Along with the 19,000 buildings slated for demolition and the 8,000 slated for renovation, Duggan also is proposing using some of the bond funds to help incentivize renovations on 1,000 or more of these homes that would otherwise be demolished.
“If it’s going to take $15,000 to demolish a house that would be salvageable if not for the high cost of renovation, we can use that same $15,000 to help pay for renovations instead of demolition,” says Duggan. “This wasn’t possible with our federal funding due to U.S. Treasury rules, but since we are moving forward with all city funding, we have the ability to be more creative.”
Since 2018, 54 percent of all city-funded residential demolitions have been completed by Detroit-based businesses, compared to 37 percent of federally funded demolitions.
The city’s Office of Contracting and Procurement also will establish limits on the number of properties each contractor can be awarded at a time, creating opportunities for smaller companies.
In order for the ballot initiative to make the March 2020 election, the city council would have to approve ballot language by Dec. 17. Duggan says he hopes for earlier approval to allow for a full public education campaign.
If the measure is approved in March, the city plans to issue debt by the end of the summer and begin applying the bond funds to blight removal programs.

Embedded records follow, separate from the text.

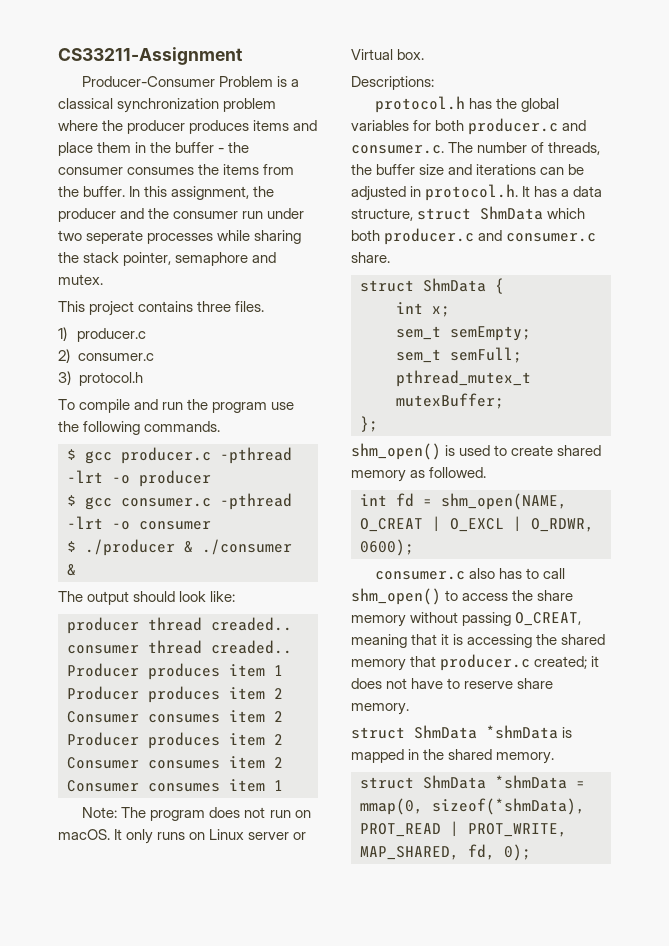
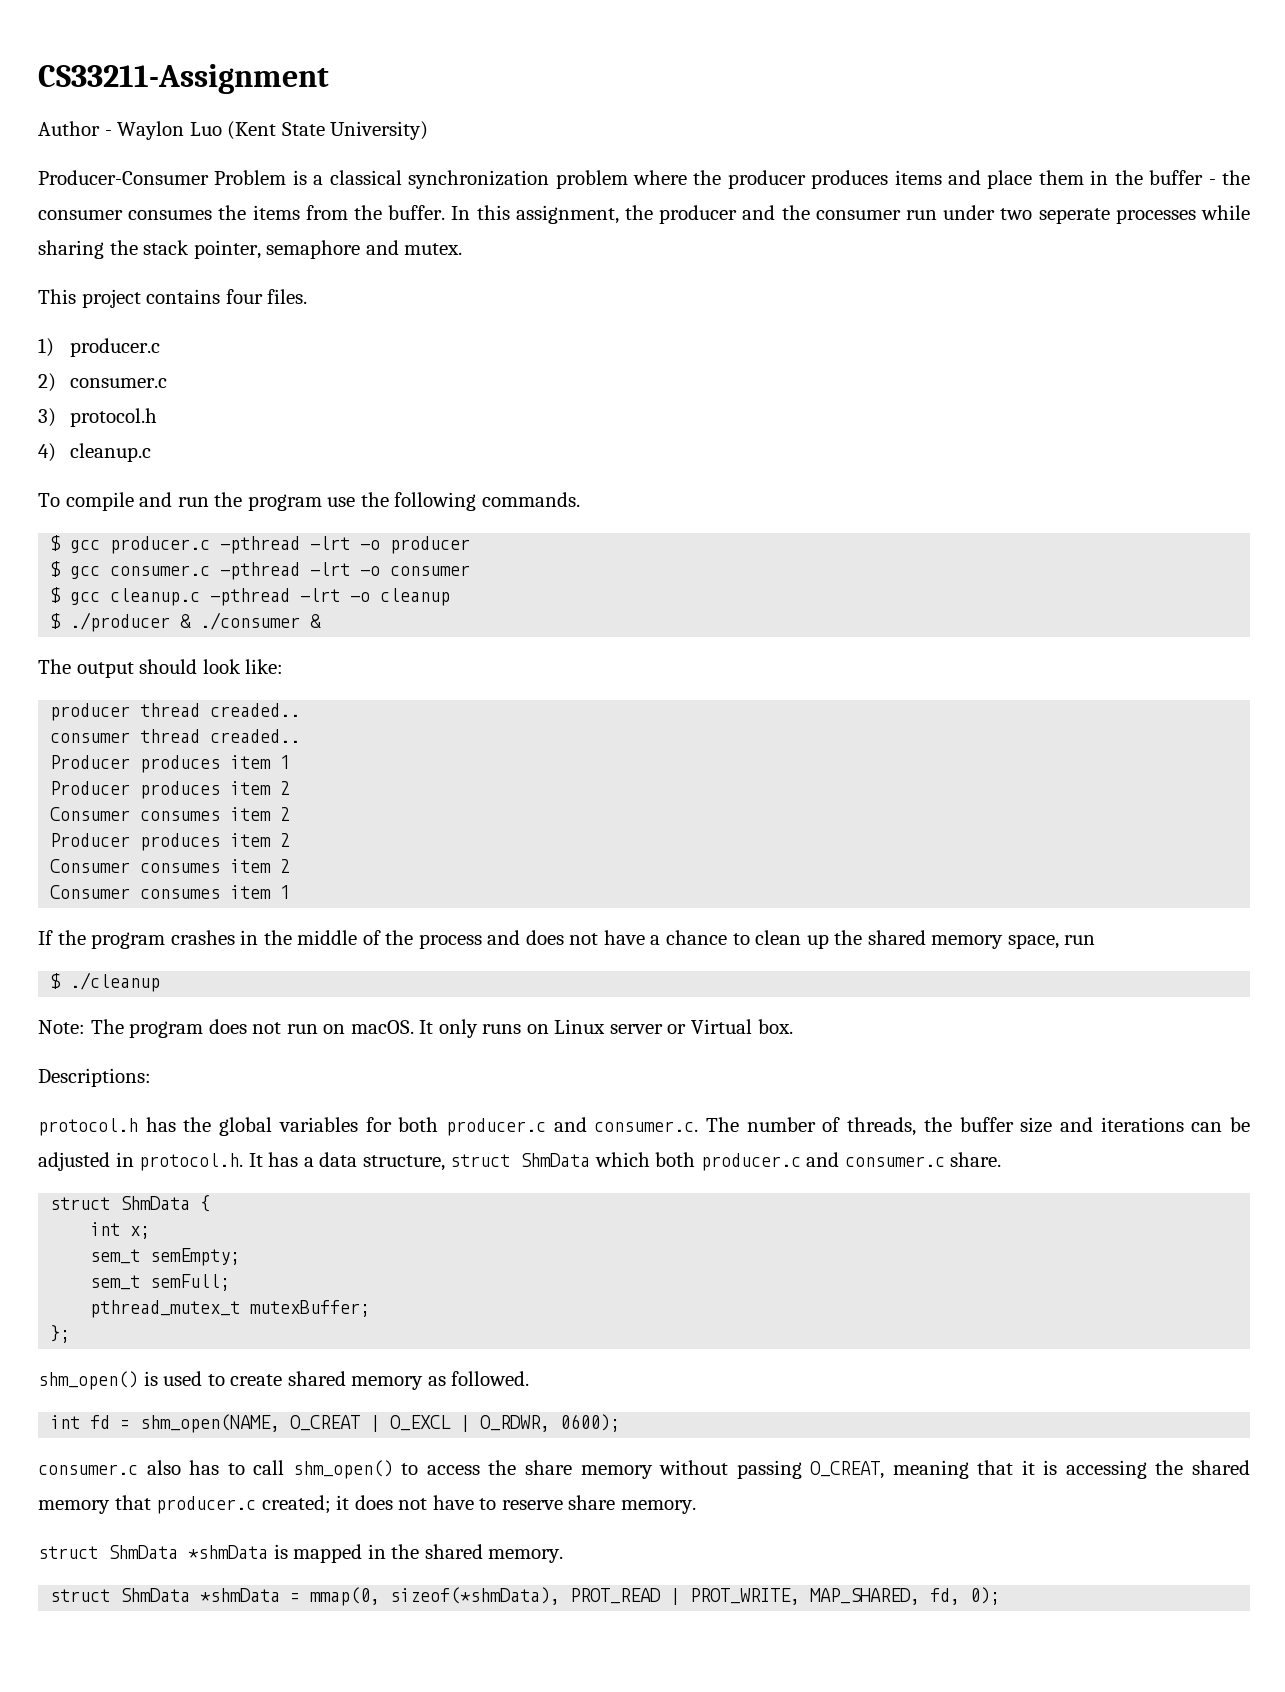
(243, 56) none -> [38,121,429,140] // Author - Waylon Luo (Kent State University)
[197,301,232,312] three -> [225,289,263,304] four
(143, 379) none -> [38,443,151,462] // 4) cleanup.c
(211, 525) none -> [50,587,451,606] // $ gcc cleanup.c -pthread -lrt -o cleanup
(283, 785) none -> [38,930,1096,949] [50,972,161,992] // If the program crashes in the middle of the process and does not have a chance to clean up the shared memory space, run // $ ./cleanup

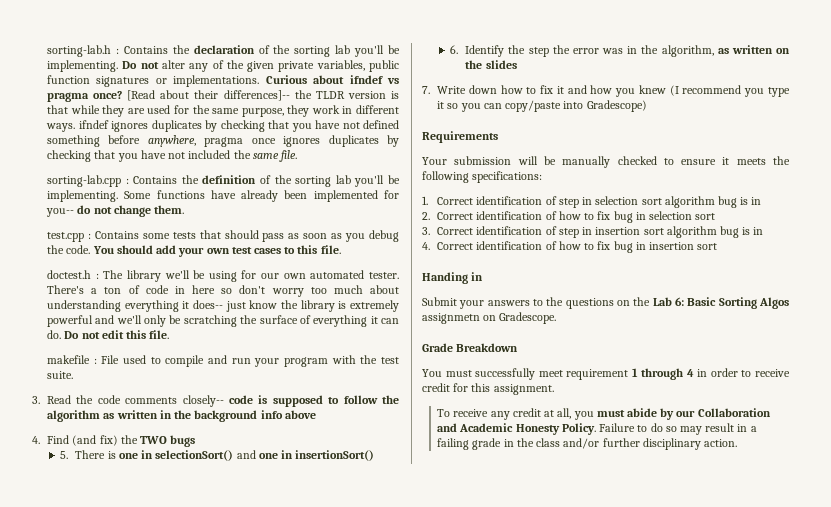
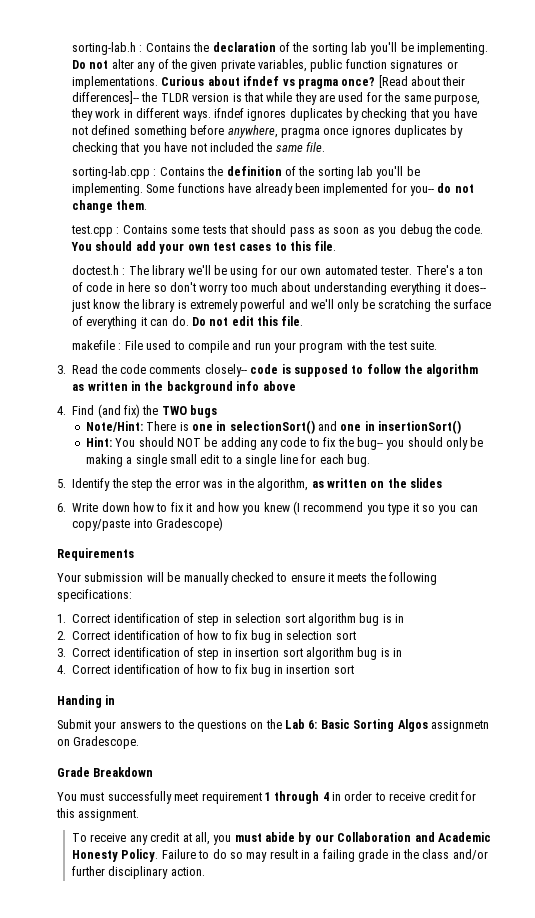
[60,451,69,459] 5. -> [85,421,143,432] Note/Hint:
[450,45,459,54] 6. -> [85,437,484,450] [85,454,370,467] [57,479,66,488] Hint: You should NOT be adding any code to fix the bug-- you should only be making a single small edit to a single line for each bug. // 5.
[422,86,430,94] 7. -> [57,503,66,512] 6.

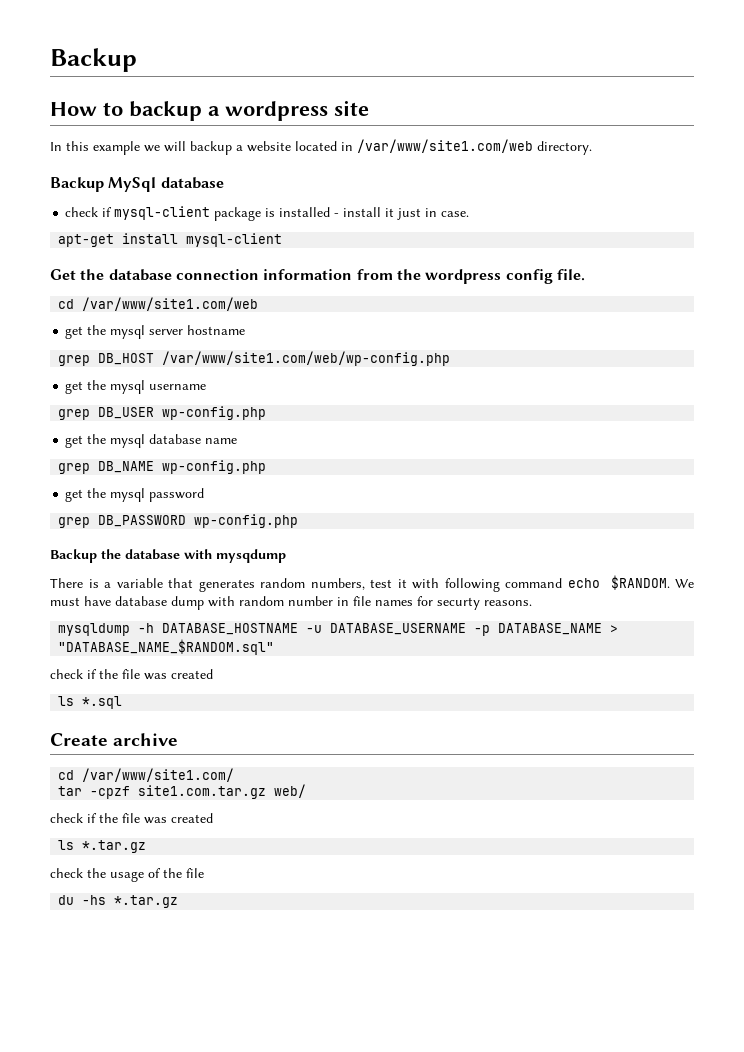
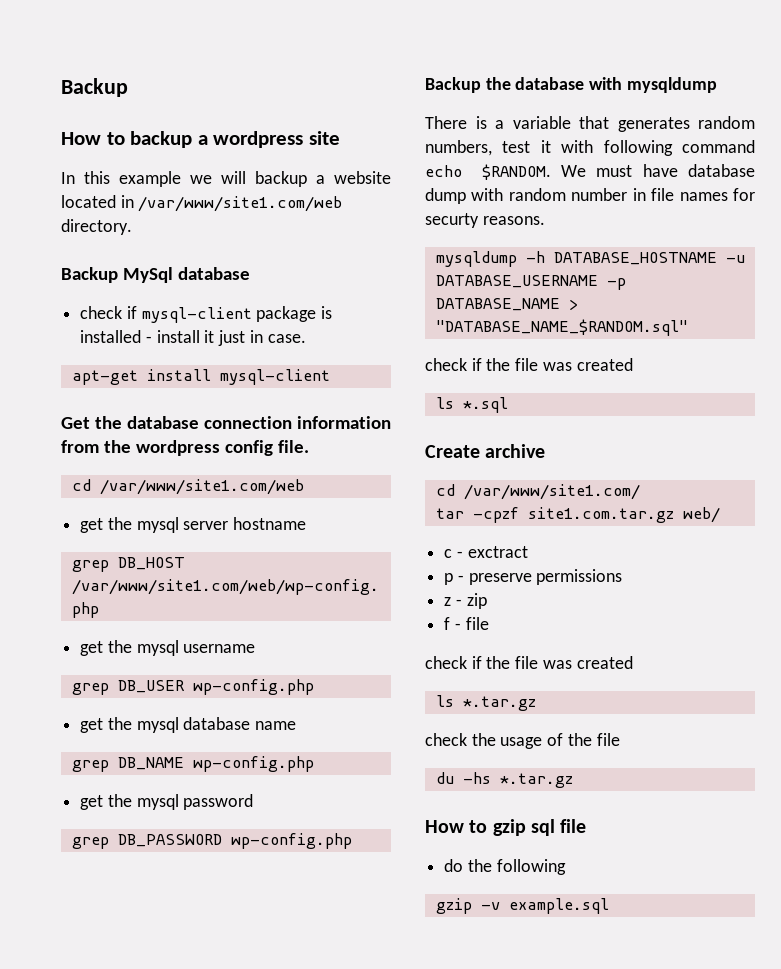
[216,549,286,563] mysqdump -> [626,77,717,93] mysqldump
(307, 791) none -> [444,546,528,558] [444,569,623,585] [444,593,487,609] [444,617,489,630] // c - exctract // p - preserve permissions // z - zip // f - file
(179, 901) none -> [425,819,587,836] [444,859,566,875] [435,898,609,914] // How to gzip sql file // do the following // gzip -v example.sql

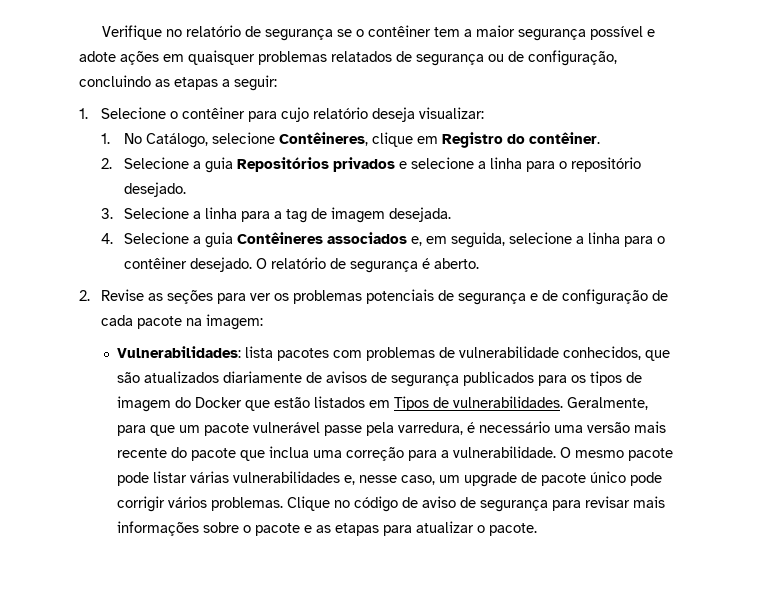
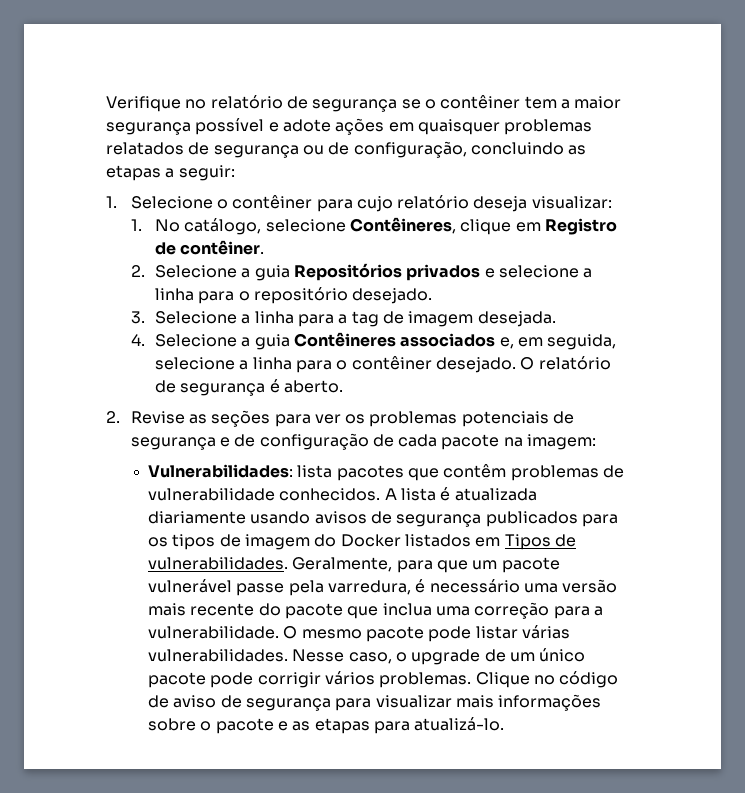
[145,133,208,148] Catálogo, -> [184,218,262,235] catálogo,
[506,134,525,144] do -> [155,242,177,255] de
[333,350,363,358] com -> [408,464,507,481] que contêm
[563,346,671,361] [117,371,323,383] conhecidos, que são atualizados diariamente de -> [279,487,537,501] [148,511,311,524] conhecidos. A lista é atualizada diariamente usando
[245,397,311,411] que estão -> (401, 540) none
[233,471,627,487] vulnerabilidades e, nesse caso, um upgrade de pacote único -> [148,648,586,665] [148,672,207,688] vulnerabilidades. Nesse caso, o upgrade de um único pacote
[585,496,631,508] revisar -> [375,695,452,708] visualizar
[416,521,538,536] atualizar o pacote. -> [414,717,505,731] atualizá-lo.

Since the city increased its demolition and vacant home renovation efforts starting in 2014, average property values across the city have nearly doubled from 2013-2018, according to Zillow. Structure fires in the city have gone down by 42 percent. Studies by Wayne State University, the University of Michigan, and Harvard University show a 3 percent reduction in violent crime for every 10 demolitions and an 11 percent reduction in fatal and nonfatal shootings in areas of concentrated demolition.